YOUR TASK:
The records below need to be set down again exactly; their images stay out.

Stored data entries:
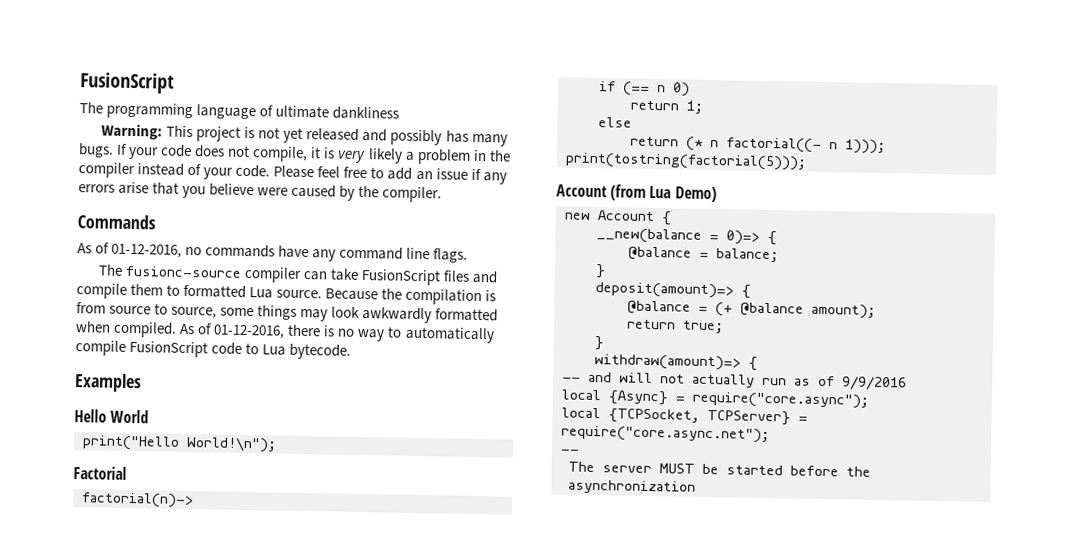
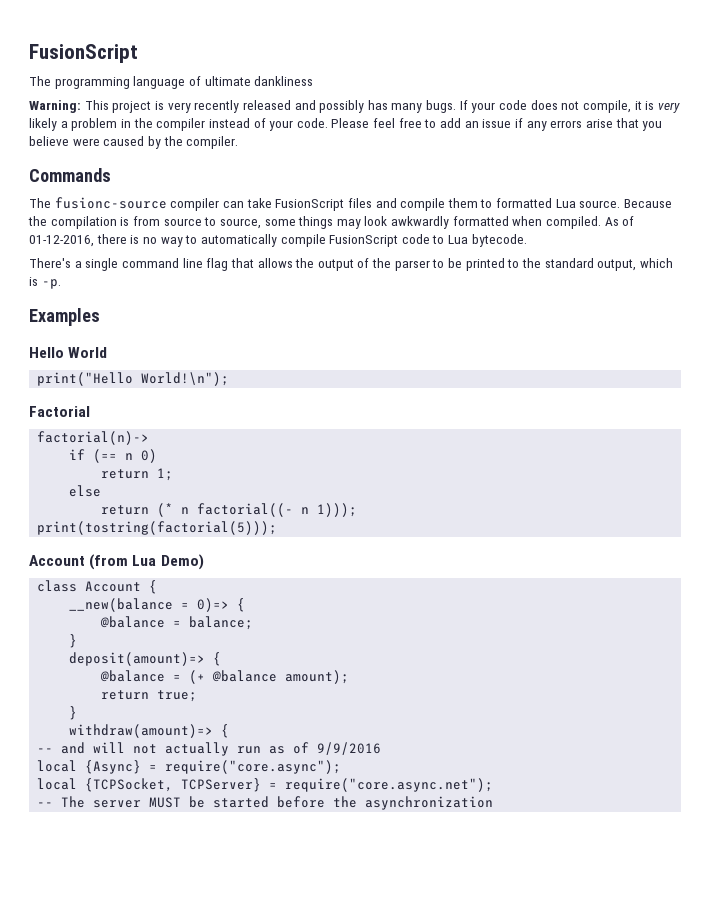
[258,127,304,143] not yet -> [167,100,240,113] very recently
[77,242,469,263] // As of 01-12-2016, no commands have any command line flags. -> (111, 175) none
(352, 351) none -> [29,258,673,271] [29,277,61,289] // There's a single command line flag that allows the output of the parser to be printed to the standard output, which is -p.
[564,212,591,220] new -> [37,580,78,592] class
(579, 451) // -> (54, 804) none

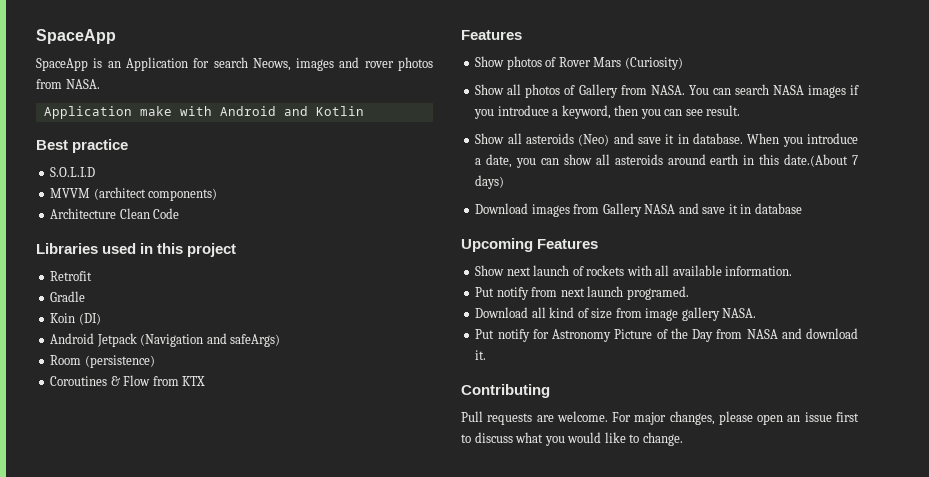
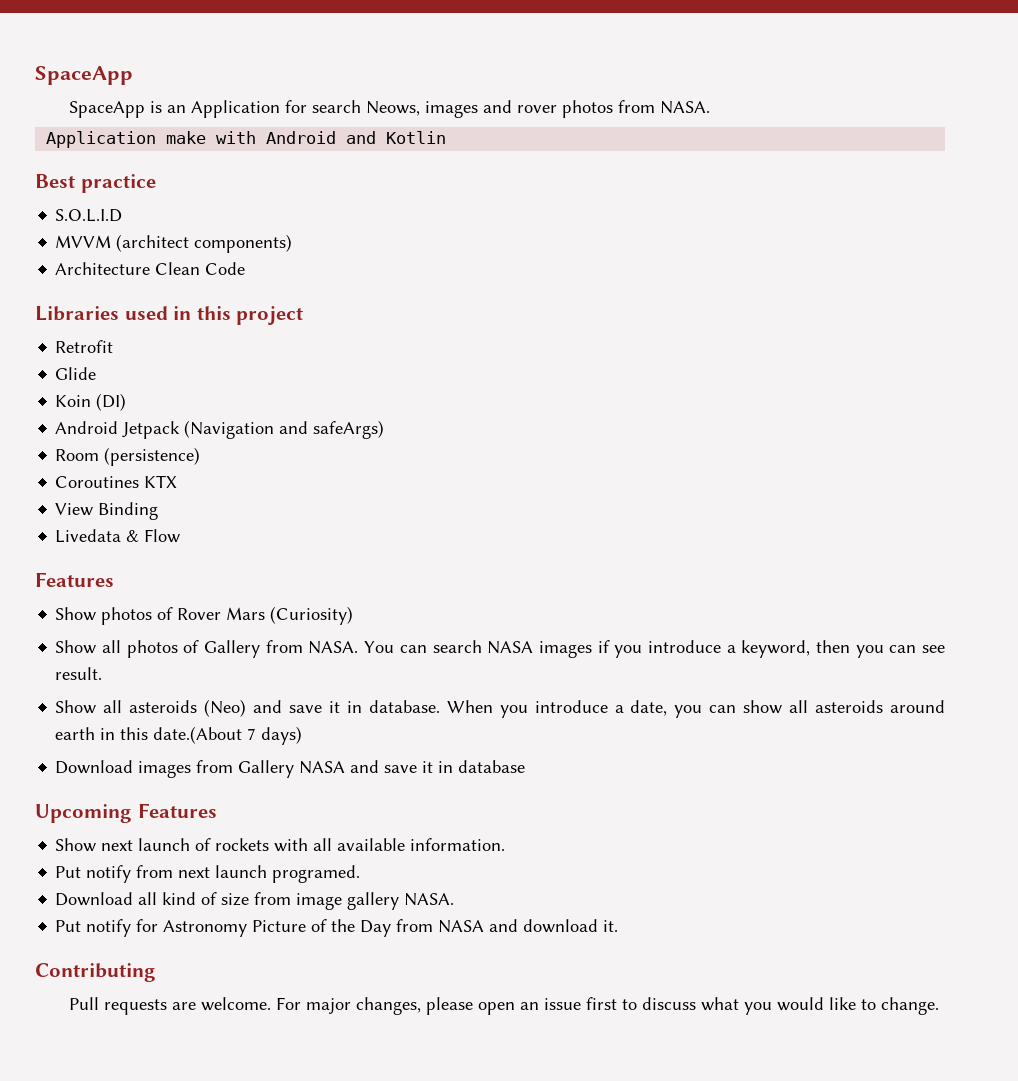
[50,291,86,302] Gradle -> [55,367,97,380] Glide
(108, 381) none -> [144,475,178,488] [55,502,159,520] [55,529,122,543] KTX // View Binding // Livedata
[152,376,206,386] from KTX -> (181, 536) none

PROBLEM SOLUTION:
[258,127,304,143] not yet -> [167,100,240,113] very recently
[77,242,469,263] // As of 01-12-2016, no commands have any command line flags. -> (111, 175) none
(352, 351) none -> [29,258,673,271] [29,277,61,289] // There's a single command line flag that allows the output of the parser to be printed to the standard output, which is -p.
[564,212,591,220] new -> [37,580,78,592] class
(579, 451) // -> (54, 804) none

[50,291,86,302] Gradle -> [55,367,97,380] Glide
(108, 381) none -> [144,475,178,488] [55,502,159,520] [55,529,122,543] KTX // View Binding // Livedata
[152,376,206,386] from KTX -> (181, 536) none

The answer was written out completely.